I have written before about the importance of denying kidnappers ransoms. Not only does paying ransoms encourage further abductions, it can lead to tragically violent outcomes. The results, both of paying ransoms and refusing to do so, could not be clearer. The United Nations Security Council has even issued a resolution calling on member states to “prevent terrorists from benefiting directly or indirectly from ransom payments” and to discourage private sector organizations from paying as well.
Piracy off the coast of Somalia has dropped sharply since peaking in 2011. The International Maritime Bureau reported only 15 incidents in 2013, and overall piracy is down 40 percent from its height. Increased naval patrols and other countermeasures, including the capture and trial in Western countries of pirates, deserve a lot of the credit. But crucially, leaders of the G8 group of developed countries also agreed in June 2013 to stamp out ransom payments for hostages. Governments and shipping companies began defending their crews with force if needed, and pirates have been killed, captured, tried and imprisoned, rather than merely rewarded.
Yet despite the success on the seas off Somalia, the counter-kidnapping effort on land had clearly faltered by late last year, amid numerous indications that European countries other than Britain were still paying off kidnappers affiliated with terrorist groups. (The U.K. maintains a strict policy of not making substantive concessions to kidnappers, which has been in place since the 1970s.)

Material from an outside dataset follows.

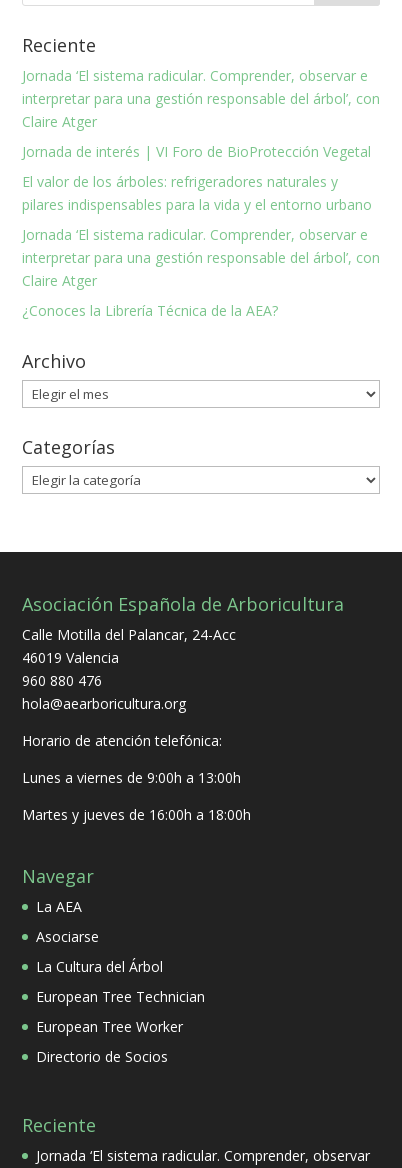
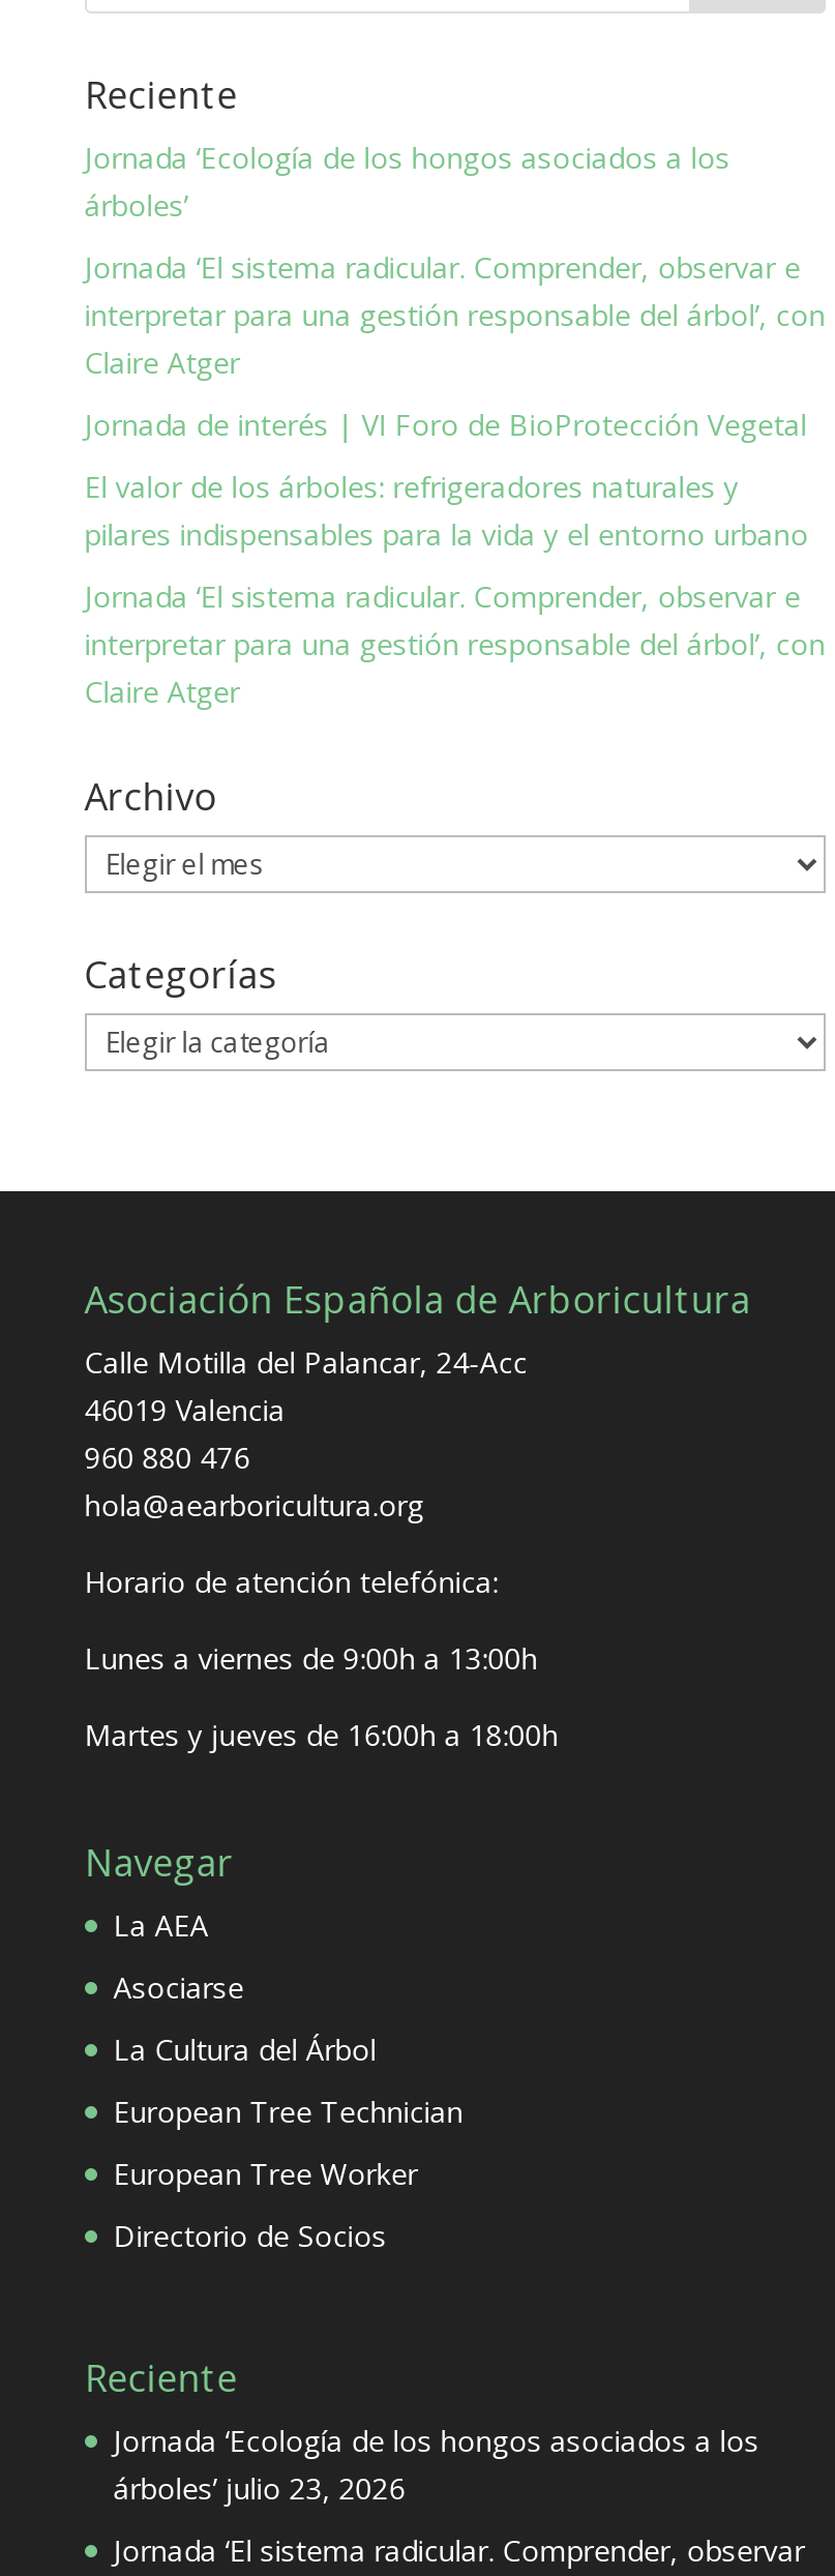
none -> [84,138,730,225] Jornada ‘Ecología de los hongos asociados a los | árboles’
[22,301,278,320] ¿Conoces la Librería Técnica de la AEA? -> none
none -> [113,2422,759,2509] Jornada ‘Ecología de los hongos asociados a los | árboles’ julio 23, 2026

The United States and Britain continue to lead resistance to paying ransoms. Had other European countries held the line, this might have been an effective way to curtail kidnapping as a major revenue source for terrorist groups. As it is, however, the practice of paying ransoms while denying that they are doing so has ensured that European countries face ever increasing abductions of their citizen, with ever higher price tags for their return. Citizens from countries that will not pay have become collateral damage. Edwin Dyer, a Briton seized along with a German woman and a Swiss couple, was executed; the other three hostages were freed after an 8 million euro ransom arrived for the kidnappers.
For kidnappers who hope to make money, the clear answer is to try to avoid wasting time and resources on hostages whose governments won’t pay for them. Only three Americans are known to have been kidnapped by al-Qaida or its affiliates in the past five years. When American hostages are taken, our government is more likely to send a drone than a ransom payment, which probably has something to do with that figure.
It makes no sense for us to fight terrorists who are funded by ransoms paid by our NATO allies. If French or Italians or Germans don’t see this, then maybe it is time to reconsider the way we extend the military and nuclear umbrellas that kept European citizens safe and free through the Cold War. If these countries really cannot cooperate on putting kidnappers, murderers and terrorists out of business, maybe we will ultimately have no choice but to leave them to their own devices.
In the meantime, terrorists may harm the occasional American or Briton they grab by mistake, but they will presumably try not to grab them in the first place if they can avoid it. Snatching an American can bring a drone strike down on your head. Snatching an Italian, German or French citizen is likely only to bring euros.